Web document revisions:
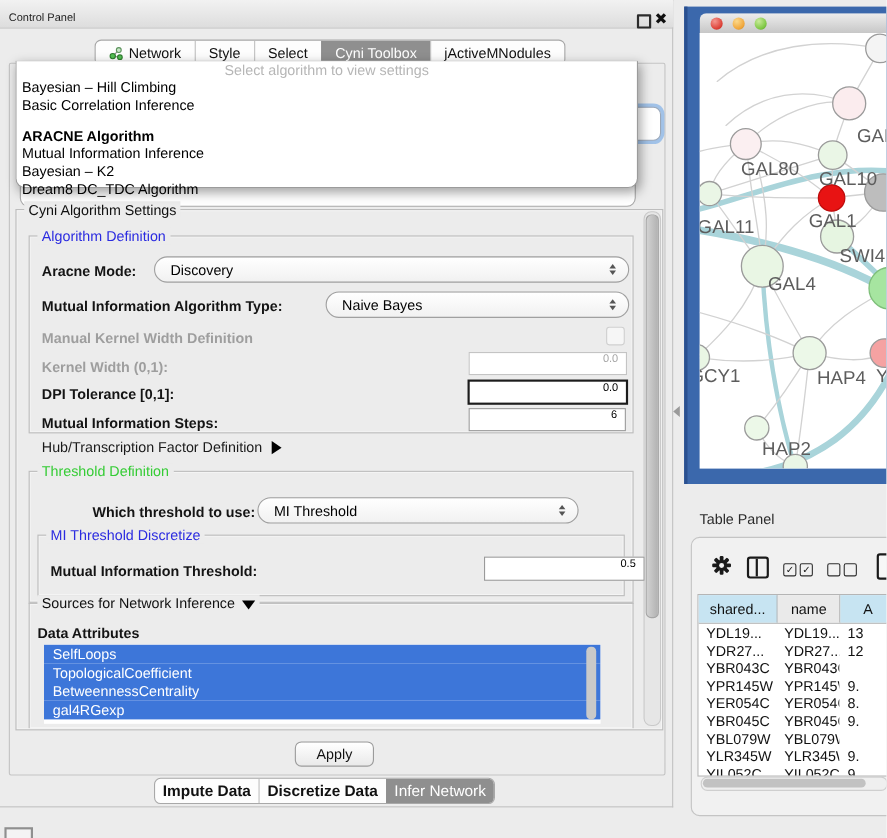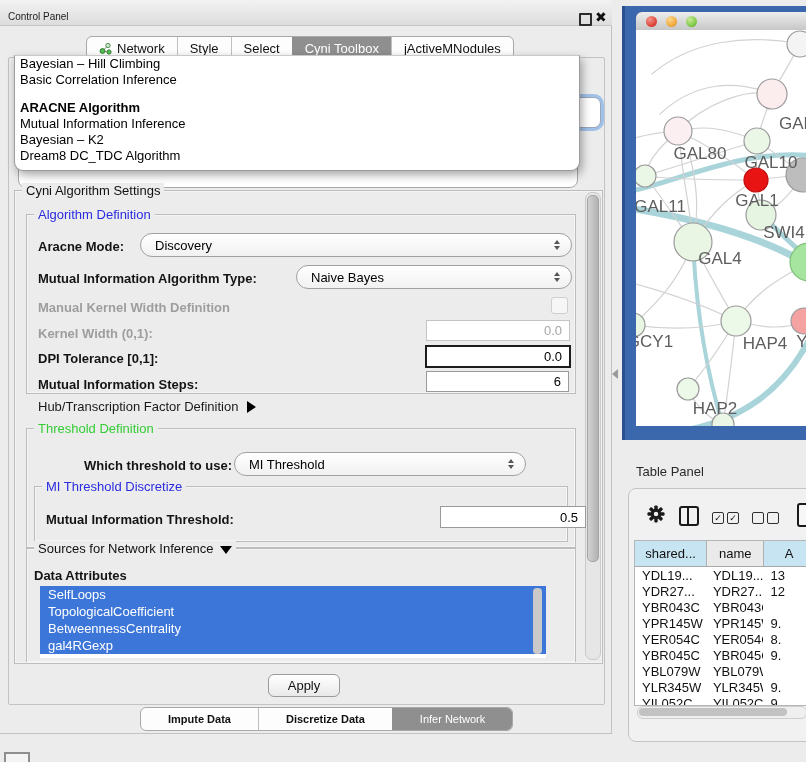--- a/index.html
+++ b/index.html
@@ -145,6 +145,7 @@
   <div class="abs frag-combo"></div>
 
   <div class="abs dd">
+    <div class="dd-prompt">Select algorithm to view settings</div>
     <div id="dd-items">
         <div class="dd-item">Bayesian – Hill Climbing</div>
         <div class="dd-item">Basic Correlation Inference</div>

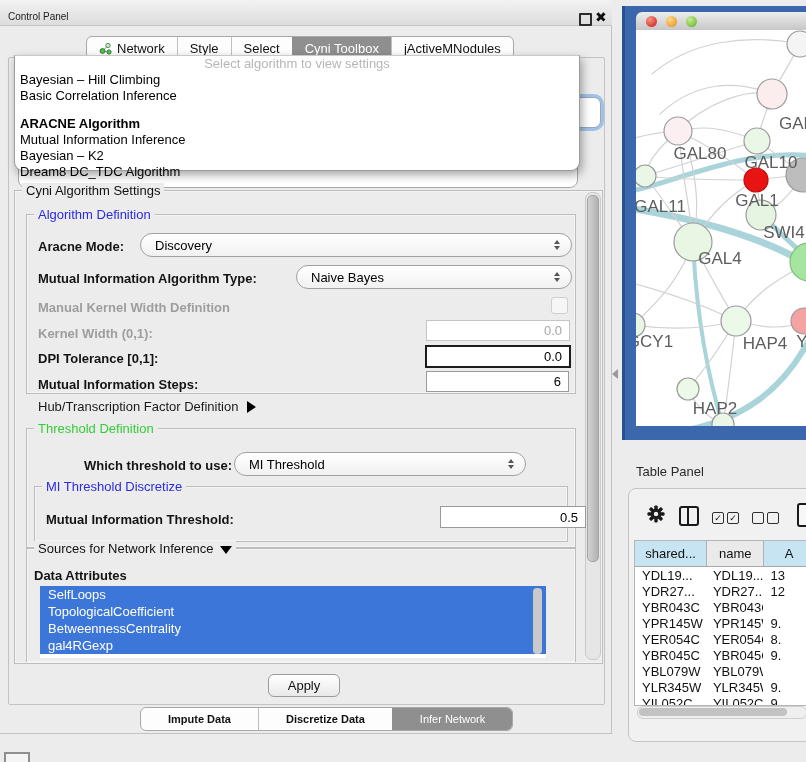--- a/index.html
+++ b/index.html
@@ -51,7 +51,7 @@
   .arr-up{width:0;height:0;border-left:3.5px solid transparent;border-right:3.5px solid transparent;border-bottom:4px solid #555;}
   .arr-dn{width:0;height:0;border-left:3.5px solid transparent;border-right:3.5px solid transparent;border-top:4px solid #555;}
 
-  .tfield{position:absolute;background:#fff;border:1px solid #9a9a9a;font-size:13px;display:flex;align-items:center;justify-content:flex-end;padding:0 7px;color:#000;}
+  .tfield{position:absolute;background:#fff;border:1px solid #9a9a9a;font-size:10px;display:flex;align-items:flex-start;justify-content:flex-end;padding:0 7px;color:#000;}
   .tfield.dis{color:#a6a6a6;border-color:#c4c4c4;}
   .tfield.strong{border:2px solid #1c1c1c;}
   .cbox{left:551px;top:297px;width:15px;height:15px;border:1px solid #cfcfcf;border-radius:3px;background:#f6f6f6;}

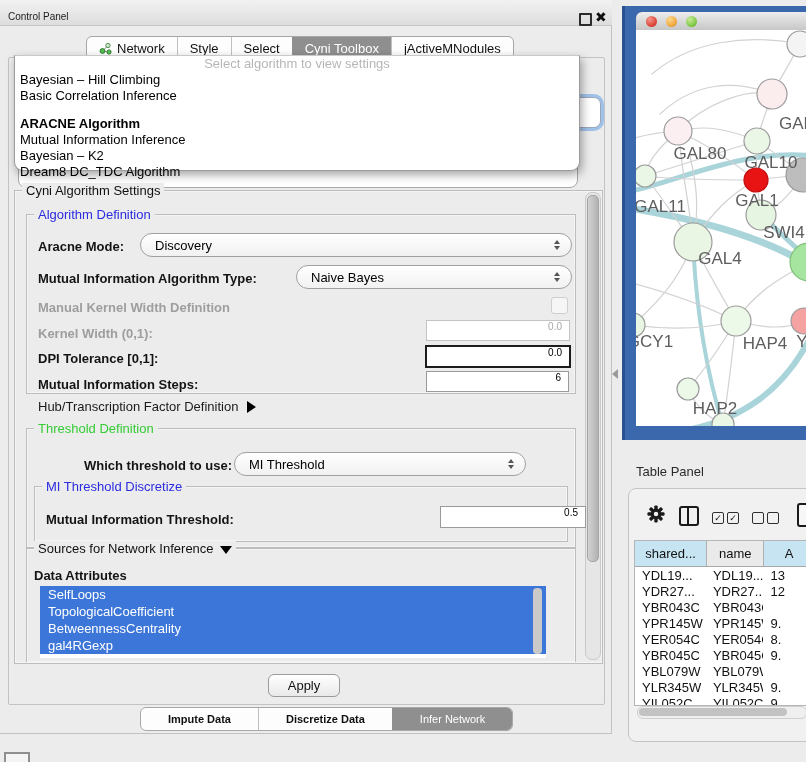--- a/index.html
+++ b/index.html
@@ -67,7 +67,7 @@
   .apply-btn{left:268px;top:674px;width:70px;height:21px;border:1px solid #9b9b9b;border-radius:6px;
              background:linear-gradient(#ffffff,#e9e9e9);font-size:13px;display:flex;align-items:center;justify-content:center;}
   .bottom-strip{left:140px;top:707px;height:22px;display:inline-flex;background:#fdfdfd;border:1px solid #a8a8a8;border-radius:6px;overflow:hidden;}
-  .btab{padding:0 27px;display:flex;align-items:center;font-size:11px;font-weight:bold;color:#111;border-left:1px solid #c0c0c0;white-space:nowrap;}
+  .btab{padding:0 7px;display:flex;align-items:center;font-size:14px;font-weight:bold;color:#111;border-left:1px solid #c0c0c0;white-space:nowrap;}
   .btab:first-child{border-left:none;}
   .btab.sel{background:#8f8f8f;color:#fff;font-weight:normal;border-left-color:#8f8f8f;}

#### [Exercise aim]
Transcribe the entries above verbatim, excluding any image.

#### [Response]
--- a/index.html
+++ b/index.html
@@ -145,6 +145,7 @@
   <div class="abs frag-combo"></div>
 
   <div class="abs dd">
+    <div class="dd-prompt">Select algorithm to view settings</div>
     <div id="dd-items">
         <div class="dd-item">Bayesian – Hill Climbing</div>
         <div class="dd-item">Basic Correlation Inference</div>

--- a/index.html
+++ b/index.html
@@ -51,7 +51,7 @@
   .arr-up{width:0;height:0;border-left:3.5px solid transparent;border-right:3.5px solid transparent;border-bottom:4px solid #555;}
   .arr-dn{width:0;height:0;border-left:3.5px solid transparent;border-right:3.5px solid transparent;border-top:4px solid #555;}
 
-  .tfield{position:absolute;background:#fff;border:1px solid #9a9a9a;font-size:13px;display:flex;align-items:center;justify-content:flex-end;padding:0 7px;color:#000;}
+  .tfield{position:absolute;background:#fff;border:1px solid #9a9a9a;font-size:10px;display:flex;align-items:flex-start;justify-content:flex-end;padding:0 7px;color:#000;}
   .tfield.dis{color:#a6a6a6;border-color:#c4c4c4;}
   .tfield.strong{border:2px solid #1c1c1c;}
   .cbox{left:551px;top:297px;width:15px;height:15px;border:1px solid #cfcfcf;border-radius:3px;background:#f6f6f6;}

--- a/index.html
+++ b/index.html
@@ -67,7 +67,7 @@
   .apply-btn{left:268px;top:674px;width:70px;height:21px;border:1px solid #9b9b9b;border-radius:6px;
              background:linear-gradient(#ffffff,#e9e9e9);font-size:13px;display:flex;align-items:center;justify-content:center;}
   .bottom-strip{left:140px;top:707px;height:22px;display:inline-flex;background:#fdfdfd;border:1px solid #a8a8a8;border-radius:6px;overflow:hidden;}
-  .btab{padding:0 27px;display:flex;align-items:center;font-size:11px;font-weight:bold;color:#111;border-left:1px solid #c0c0c0;white-space:nowrap;}
+  .btab{padding:0 7px;display:flex;align-items:center;font-size:14px;font-weight:bold;color:#111;border-left:1px solid #c0c0c0;white-space:nowrap;}
   .btab:first-child{border-left:none;}
   .btab.sel{background:#8f8f8f;color:#fff;font-weight:normal;border-left-color:#8f8f8f;}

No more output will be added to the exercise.